#### [Provided entries]
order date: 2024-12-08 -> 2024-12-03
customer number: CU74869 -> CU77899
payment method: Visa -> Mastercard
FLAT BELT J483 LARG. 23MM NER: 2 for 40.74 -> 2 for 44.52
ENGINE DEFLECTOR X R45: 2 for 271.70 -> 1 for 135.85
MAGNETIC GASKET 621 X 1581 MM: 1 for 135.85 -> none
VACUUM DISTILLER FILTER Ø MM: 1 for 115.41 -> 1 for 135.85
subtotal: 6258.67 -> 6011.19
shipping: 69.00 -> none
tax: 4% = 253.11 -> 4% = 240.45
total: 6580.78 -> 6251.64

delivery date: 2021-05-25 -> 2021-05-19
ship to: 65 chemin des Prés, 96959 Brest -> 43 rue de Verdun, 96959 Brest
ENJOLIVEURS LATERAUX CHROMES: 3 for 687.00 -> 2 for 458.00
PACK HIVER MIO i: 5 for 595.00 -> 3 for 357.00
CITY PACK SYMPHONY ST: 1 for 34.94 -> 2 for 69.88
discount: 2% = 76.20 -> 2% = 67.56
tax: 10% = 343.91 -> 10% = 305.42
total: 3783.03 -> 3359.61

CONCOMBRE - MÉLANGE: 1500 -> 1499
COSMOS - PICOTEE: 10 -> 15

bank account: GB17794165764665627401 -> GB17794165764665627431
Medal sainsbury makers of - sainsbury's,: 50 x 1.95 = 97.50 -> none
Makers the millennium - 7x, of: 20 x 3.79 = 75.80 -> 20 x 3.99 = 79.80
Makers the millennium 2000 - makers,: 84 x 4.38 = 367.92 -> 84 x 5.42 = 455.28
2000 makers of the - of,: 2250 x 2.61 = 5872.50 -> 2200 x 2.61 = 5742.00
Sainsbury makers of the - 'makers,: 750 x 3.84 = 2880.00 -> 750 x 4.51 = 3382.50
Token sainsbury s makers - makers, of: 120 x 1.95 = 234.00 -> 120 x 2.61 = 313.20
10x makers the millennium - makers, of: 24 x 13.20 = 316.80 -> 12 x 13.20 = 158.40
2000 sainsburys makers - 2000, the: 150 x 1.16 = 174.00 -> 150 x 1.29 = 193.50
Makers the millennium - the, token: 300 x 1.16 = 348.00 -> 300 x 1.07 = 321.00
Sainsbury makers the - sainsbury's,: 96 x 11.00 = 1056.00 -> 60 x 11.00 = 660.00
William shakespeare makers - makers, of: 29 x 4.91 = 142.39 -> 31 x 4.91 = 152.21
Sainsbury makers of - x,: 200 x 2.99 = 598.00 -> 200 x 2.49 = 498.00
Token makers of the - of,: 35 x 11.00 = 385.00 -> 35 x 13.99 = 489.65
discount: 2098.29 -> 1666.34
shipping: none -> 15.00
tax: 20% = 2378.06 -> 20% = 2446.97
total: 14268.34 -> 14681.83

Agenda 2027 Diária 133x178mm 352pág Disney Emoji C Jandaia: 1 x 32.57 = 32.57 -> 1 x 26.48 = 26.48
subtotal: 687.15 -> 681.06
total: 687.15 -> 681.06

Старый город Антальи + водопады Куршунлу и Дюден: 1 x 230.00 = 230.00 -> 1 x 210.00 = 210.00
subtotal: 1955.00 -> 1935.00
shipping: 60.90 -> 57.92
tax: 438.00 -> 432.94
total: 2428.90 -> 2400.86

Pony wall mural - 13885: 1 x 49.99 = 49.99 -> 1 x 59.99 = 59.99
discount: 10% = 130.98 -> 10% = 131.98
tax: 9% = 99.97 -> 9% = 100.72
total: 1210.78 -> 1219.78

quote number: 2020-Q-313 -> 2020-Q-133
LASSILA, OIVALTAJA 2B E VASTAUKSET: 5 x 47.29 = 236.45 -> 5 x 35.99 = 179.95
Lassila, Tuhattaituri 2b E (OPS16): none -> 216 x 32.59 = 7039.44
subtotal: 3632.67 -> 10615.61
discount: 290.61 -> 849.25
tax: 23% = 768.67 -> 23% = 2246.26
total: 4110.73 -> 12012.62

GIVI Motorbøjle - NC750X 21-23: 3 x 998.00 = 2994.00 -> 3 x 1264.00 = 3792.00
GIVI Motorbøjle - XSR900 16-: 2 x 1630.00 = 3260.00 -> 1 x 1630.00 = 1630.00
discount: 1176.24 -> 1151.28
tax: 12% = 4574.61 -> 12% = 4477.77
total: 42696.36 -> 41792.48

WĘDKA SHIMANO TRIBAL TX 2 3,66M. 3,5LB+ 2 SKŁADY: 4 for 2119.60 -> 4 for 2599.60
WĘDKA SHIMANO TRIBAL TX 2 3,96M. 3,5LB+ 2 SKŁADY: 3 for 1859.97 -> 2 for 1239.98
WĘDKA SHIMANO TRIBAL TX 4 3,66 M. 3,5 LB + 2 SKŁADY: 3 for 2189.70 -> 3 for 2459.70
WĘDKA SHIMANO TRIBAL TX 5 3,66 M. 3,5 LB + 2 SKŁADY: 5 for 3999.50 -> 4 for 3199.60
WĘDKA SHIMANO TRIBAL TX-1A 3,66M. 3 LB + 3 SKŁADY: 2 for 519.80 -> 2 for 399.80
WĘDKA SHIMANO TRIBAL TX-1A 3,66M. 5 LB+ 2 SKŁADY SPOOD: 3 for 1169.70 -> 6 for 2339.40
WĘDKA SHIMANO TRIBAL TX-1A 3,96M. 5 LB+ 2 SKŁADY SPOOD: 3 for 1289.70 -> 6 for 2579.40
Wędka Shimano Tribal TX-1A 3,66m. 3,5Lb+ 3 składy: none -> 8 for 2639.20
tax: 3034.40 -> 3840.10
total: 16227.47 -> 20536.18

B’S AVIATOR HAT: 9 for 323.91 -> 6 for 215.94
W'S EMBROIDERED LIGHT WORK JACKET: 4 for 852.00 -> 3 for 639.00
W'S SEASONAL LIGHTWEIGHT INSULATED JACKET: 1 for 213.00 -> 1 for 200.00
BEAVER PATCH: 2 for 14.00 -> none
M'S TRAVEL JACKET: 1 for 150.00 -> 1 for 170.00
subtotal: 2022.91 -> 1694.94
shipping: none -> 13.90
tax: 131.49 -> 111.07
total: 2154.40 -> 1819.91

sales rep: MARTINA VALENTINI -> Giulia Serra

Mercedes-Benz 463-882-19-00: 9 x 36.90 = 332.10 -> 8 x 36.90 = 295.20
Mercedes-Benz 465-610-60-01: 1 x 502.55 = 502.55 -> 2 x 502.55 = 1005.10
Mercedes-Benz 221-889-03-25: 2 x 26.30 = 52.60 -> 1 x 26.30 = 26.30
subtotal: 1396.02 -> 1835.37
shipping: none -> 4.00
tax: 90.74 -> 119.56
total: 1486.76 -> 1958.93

#### [Aim of the task]
Repeat each line of the data above, exactly as it appears, from the first through the line that contains "COSMOS - PICOTEE: 10 -> 15".

#### [Answer space]
order date: 2024-12-08 -> 2024-12-03
customer number: CU74869 -> CU77899
payment method: Visa -> Mastercard
FLAT BELT J483 LARG. 23MM NER: 2 for 40.74 -> 2 for 44.52
ENGINE DEFLECTOR X R45: 2 for 271.70 -> 1 for 135.85
MAGNETIC GASKET 621 X 1581 MM: 1 for 135.85 -> none
VACUUM DISTILLER FILTER Ø MM: 1 for 115.41 -> 1 for 135.85
subtotal: 6258.67 -> 6011.19
shipping: 69.00 -> none
tax: 4% = 253.11 -> 4% = 240.45
total: 6580.78 -> 6251.64

delivery date: 2021-05-25 -> 2021-05-19
ship to: 65 chemin des Prés, 96959 Brest -> 43 rue de Verdun, 96959 Brest
ENJOLIVEURS LATERAUX CHROMES: 3 for 687.00 -> 2 for 458.00
PACK HIVER MIO i: 5 for 595.00 -> 3 for 357.00
CITY PACK SYMPHONY ST: 1 for 34.94 -> 2 for 69.88
discount: 2% = 76.20 -> 2% = 67.56
tax: 10% = 343.91 -> 10% = 305.42
total: 3783.03 -> 3359.61

CONCOMBRE - MÉLANGE: 1500 -> 1499
COSMOS - PICOTEE: 10 -> 15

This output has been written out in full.